(Screenshot and code edit data)
= = = =
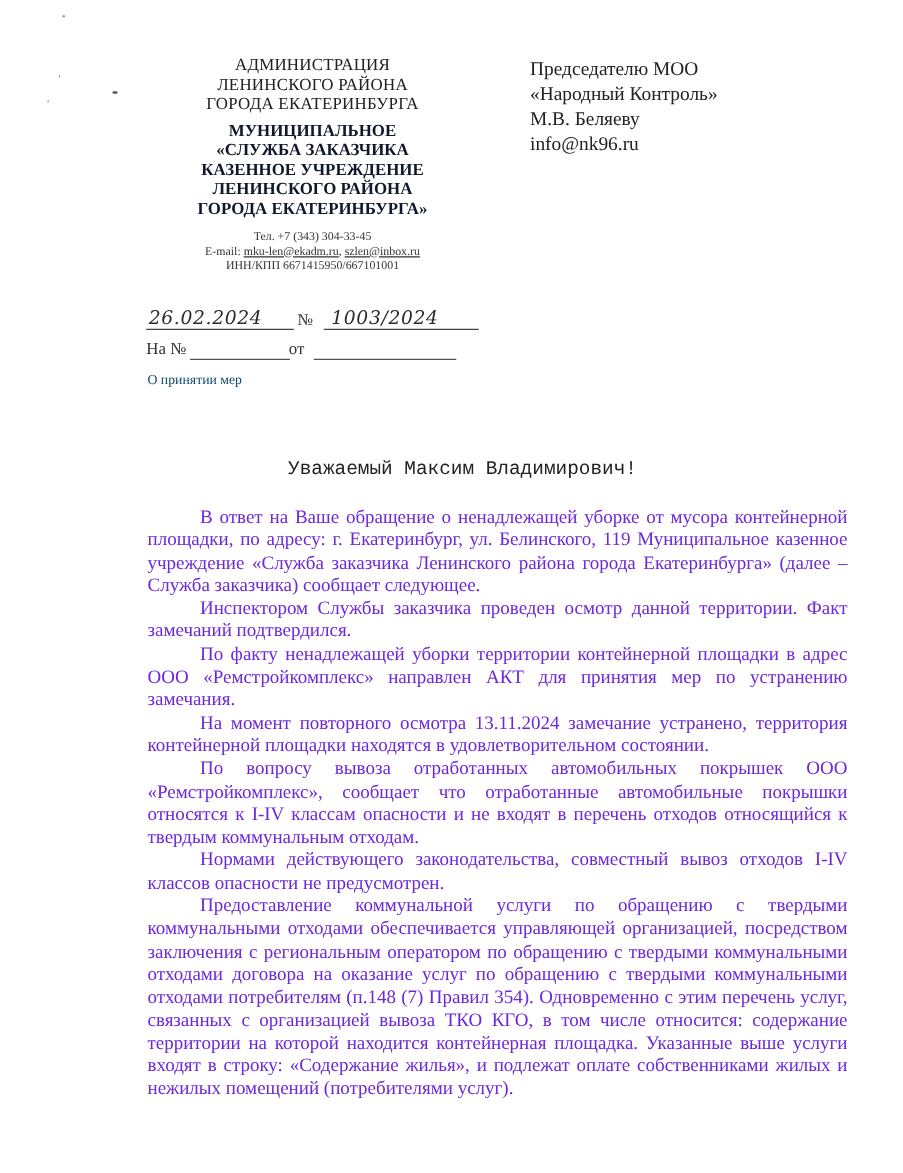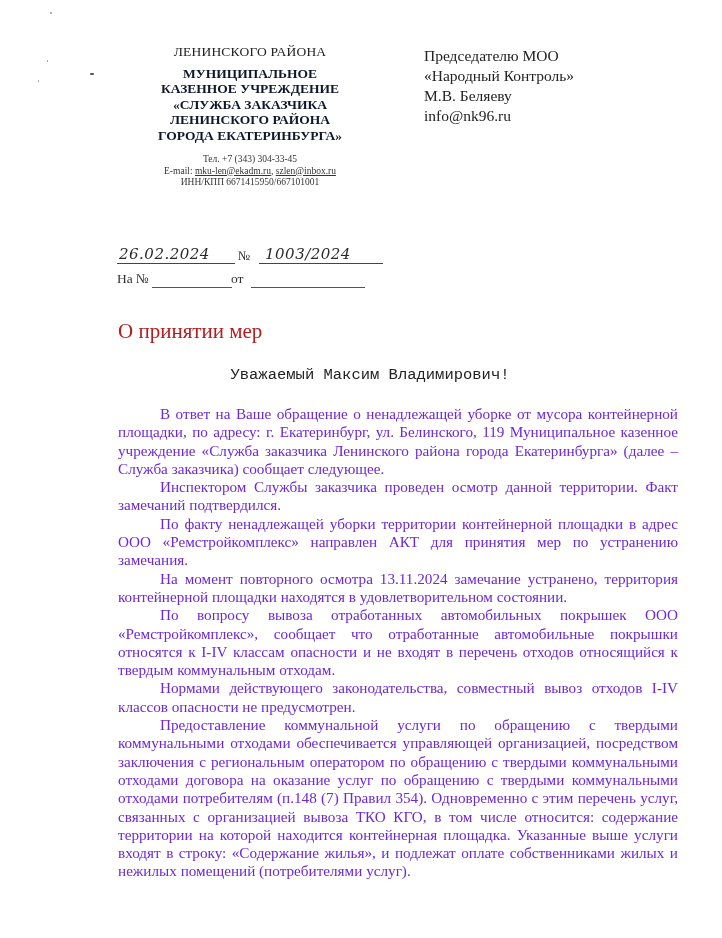--- a/index.html
+++ b/index.html
@@ -115,23 +115,23 @@
       font-size: 15.5px;
       line-height: 20px;
       color: #222;
     }
     .addressee p { margin: 0; }
     .addressee .gap { }
     
     .subject {
       position: absolute;
       left: 118px;
-      top: 319px;
-      font-size: 21px;
-      color: #b91c1c;
+      top: 298px;
+      font-size: 11px;
+      color: #0c4a6e;
     }
     
     .salutation {
       position: absolute;
       left: 0;
       top: 366px;
       width: 722px;
       text-align: center;
       font-size: 15.5px;
       color: #222;
@@ -161,26 +161,28 @@
       border-radius: 1px;
     }
   </style>
 </head>
 <body>
 
 <div class="page">
 
   <div class="letterhead">
     <div class="lh-admin">
+      <div>АДМИНИСТРАЦИЯ</div>
       <div>ЛЕНИНСКОГО РАЙОНА</div>
+      <div>ГОРОДА ЕКАТЕРИНБУРГА</div>
     </div>
     <div class="lh-org">
       <div>МУНИЦИПАЛЬНОЕ</div>
+      <div>«СЛУЖБА ЗАКАЗЧИКА</div>
       <div>КАЗЕННОЕ УЧРЕЖДЕНИЕ</div>
-      <div>«СЛУЖБА ЗАКАЗЧИКА</div>
       <div>ЛЕНИНСКОГО РАЙОНА</div>
       <div>ГОРОДА ЕКАТЕРИНБУРГА»</div>
     </div>
     <div class="lh-contacts">
       <div>Тел. +7 (343) 304-33-45</div>
       <div>
         <span>E-mail: </span><span class="u">mku-len@ekadm.ru</span><span>, </span><span class="u">szlen@inbox.ru</span>
       </div>
       <div>ИНН/КПП 6671415950/667101001</div>
     </div>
= = = =
**ABOUT THIS EXERCISE:** Please output the data above exactly as given, omitting every picture.

**YOUR RESPONSE:**
--- a/index.html
+++ b/index.html
@@ -115,23 +115,23 @@
       font-size: 15.5px;
       line-height: 20px;
       color: #222;
     }
     .addressee p { margin: 0; }
     .addressee .gap { }
     
     .subject {
       position: absolute;
       left: 118px;
-      top: 319px;
-      font-size: 21px;
-      color: #b91c1c;
+      top: 298px;
+      font-size: 11px;
+      color: #0c4a6e;
     }
     
     .salutation {
       position: absolute;
       left: 0;
       top: 366px;
       width: 722px;
       text-align: center;
       font-size: 15.5px;
       color: #222;
@@ -161,26 +161,28 @@
       border-radius: 1px;
     }
   </style>
 </head>
 <body>
 
 <div class="page">
 
   <div class="letterhead">
     <div class="lh-admin">
+      <div>АДМИНИСТРАЦИЯ</div>
       <div>ЛЕНИНСКОГО РАЙОНА</div>
+      <div>ГОРОДА ЕКАТЕРИНБУРГА</div>
     </div>
     <div class="lh-org">
       <div>МУНИЦИПАЛЬНОЕ</div>
+      <div>«СЛУЖБА ЗАКАЗЧИКА</div>
       <div>КАЗЕННОЕ УЧРЕЖДЕНИЕ</div>
-      <div>«СЛУЖБА ЗАКАЗЧИКА</div>
       <div>ЛЕНИНСКОГО РАЙОНА</div>
       <div>ГОРОДА ЕКАТЕРИНБУРГА»</div>
     </div>
     <div class="lh-contacts">
       <div>Тел. +7 (343) 304-33-45</div>
       <div>
         <span>E-mail: </span><span class="u">mku-len@ekadm.ru</span><span>, </span><span class="u">szlen@inbox.ru</span>
       </div>
       <div>ИНН/КПП 6671415950/667101001</div>
     </div>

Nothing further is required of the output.